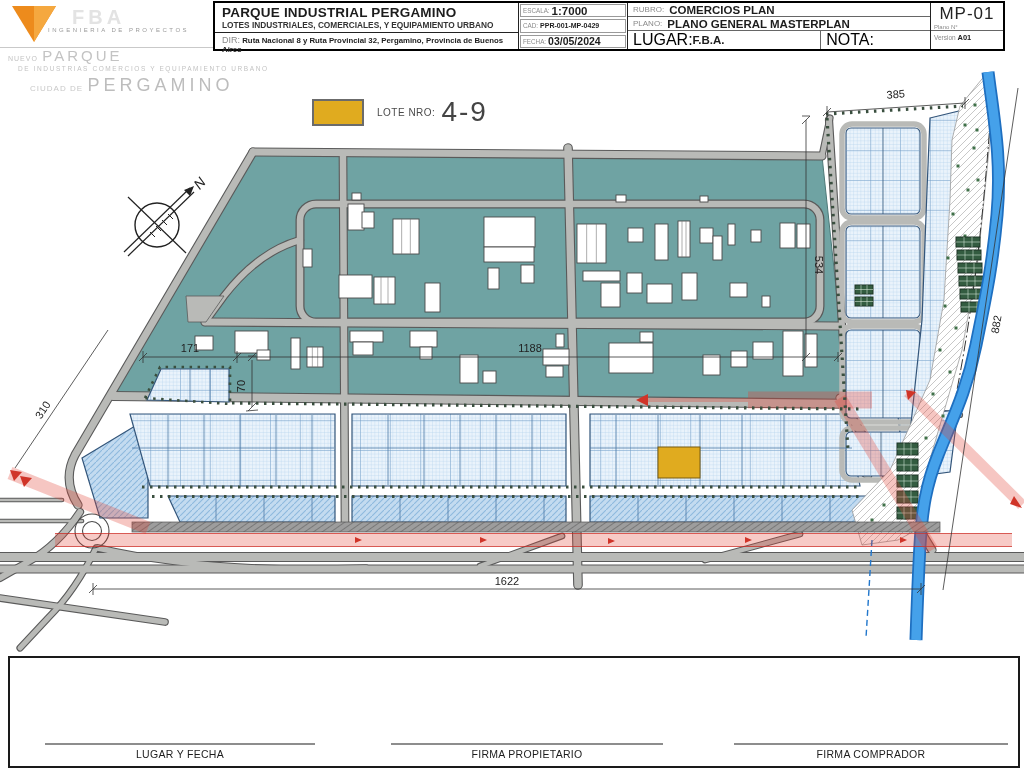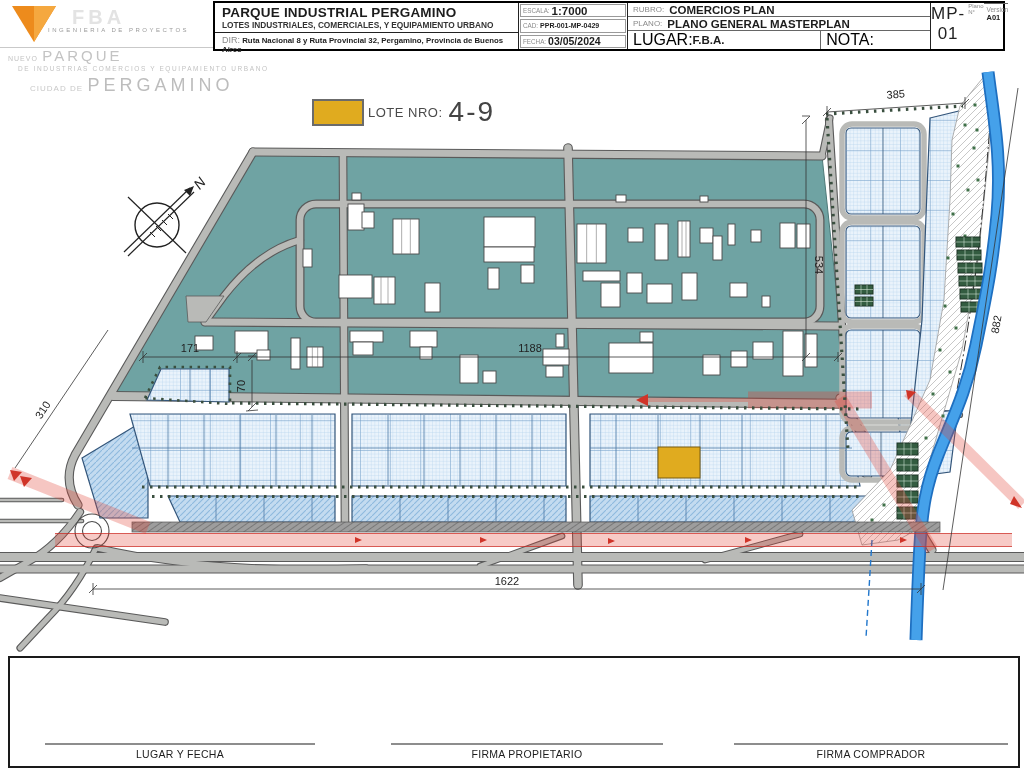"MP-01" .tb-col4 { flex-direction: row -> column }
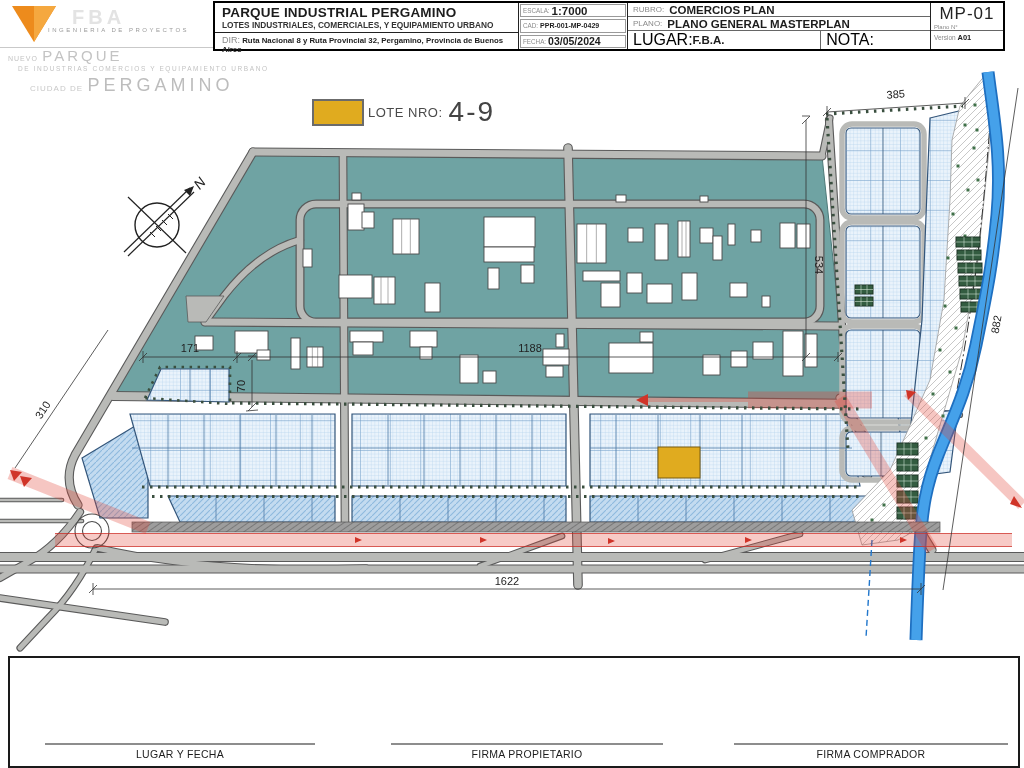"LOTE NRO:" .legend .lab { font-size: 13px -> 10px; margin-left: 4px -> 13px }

==

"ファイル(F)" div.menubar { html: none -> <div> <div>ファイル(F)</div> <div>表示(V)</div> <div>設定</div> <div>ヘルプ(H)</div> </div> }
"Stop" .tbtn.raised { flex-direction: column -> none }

--

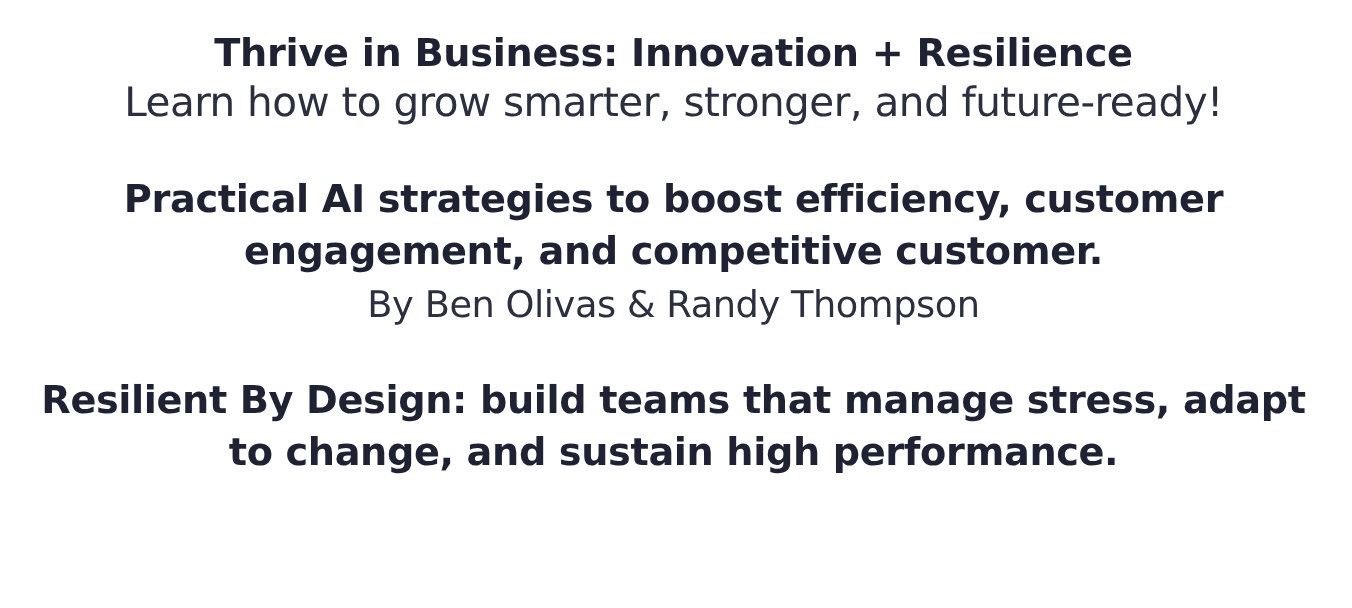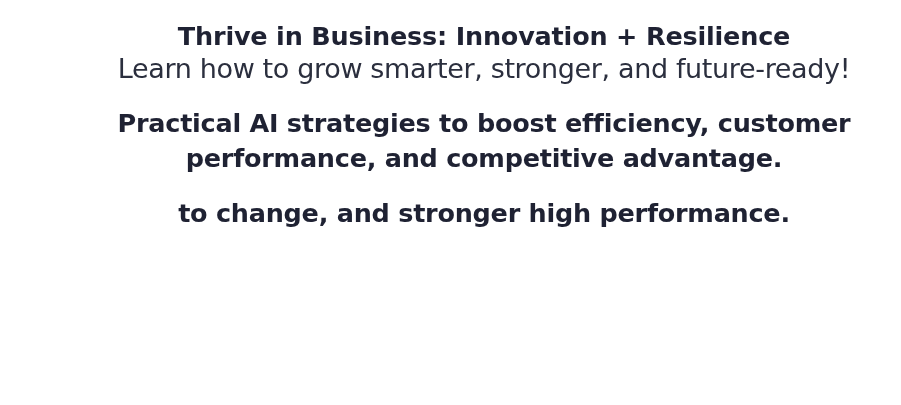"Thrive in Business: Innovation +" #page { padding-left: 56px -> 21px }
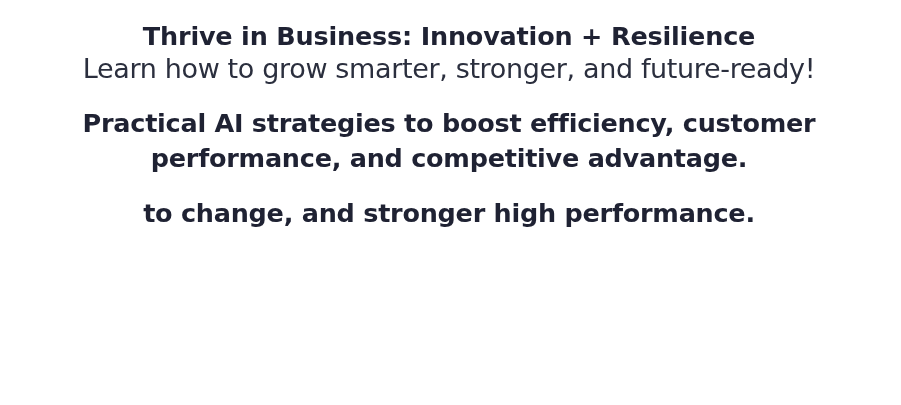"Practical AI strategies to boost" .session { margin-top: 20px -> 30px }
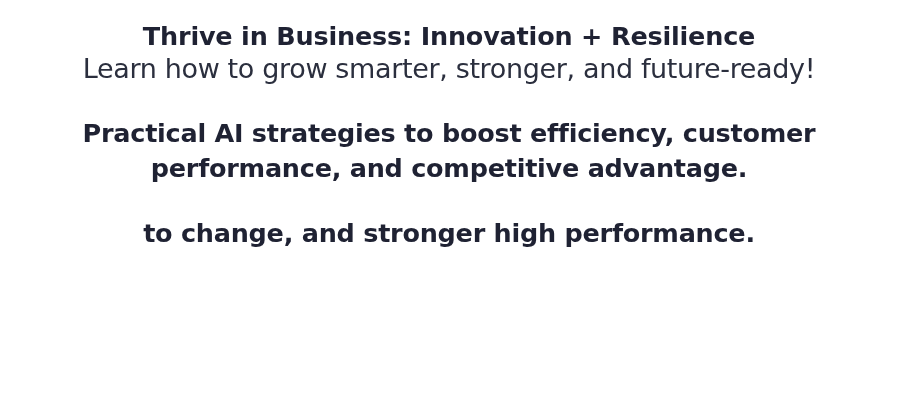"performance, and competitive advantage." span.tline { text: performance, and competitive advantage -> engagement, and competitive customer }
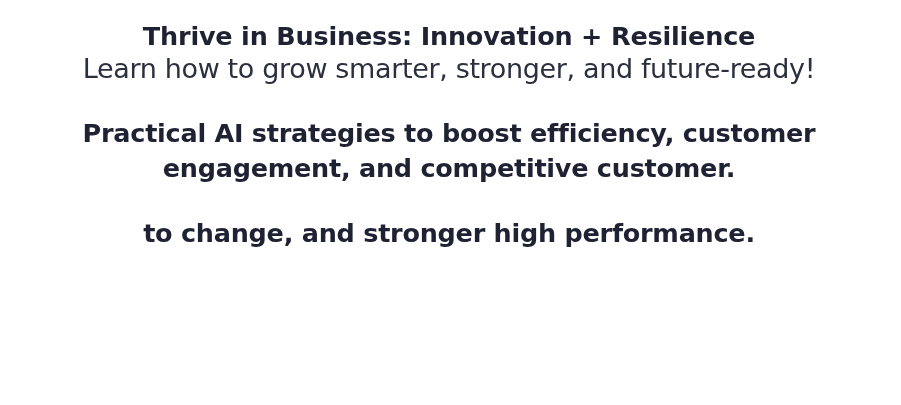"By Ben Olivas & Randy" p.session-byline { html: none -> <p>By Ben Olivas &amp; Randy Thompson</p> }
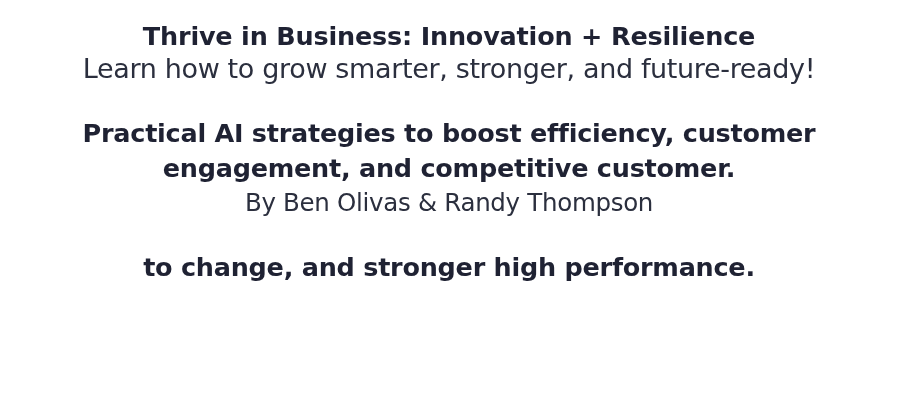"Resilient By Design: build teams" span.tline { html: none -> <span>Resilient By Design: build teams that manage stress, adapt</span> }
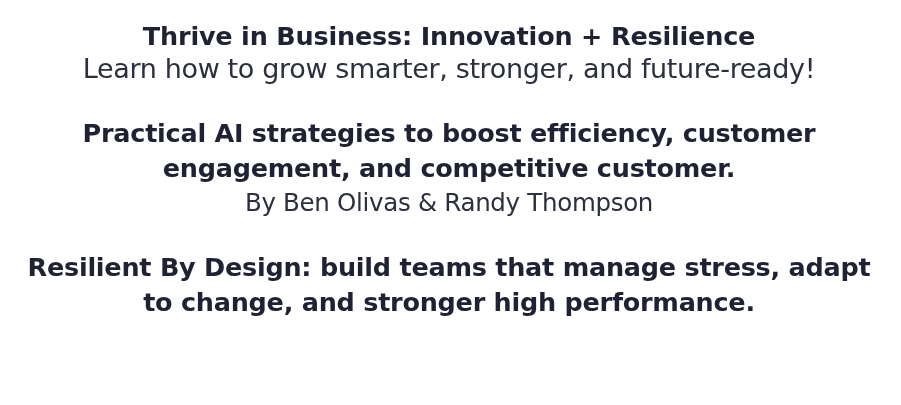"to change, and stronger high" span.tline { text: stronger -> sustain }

◆ Task brief ◆
What are the lines above from the one with "flex-direction: row ->" to the one with "font-size: 13px ->", both included? Reproduce them exactly, without pictures.

◆ Exercise result ◆
"MP-01" .tb-col4 { flex-direction: row -> column }
"LOTE NRO:" .legend .lab { font-size: 13px -> 10px; margin-left: 4px -> 13px }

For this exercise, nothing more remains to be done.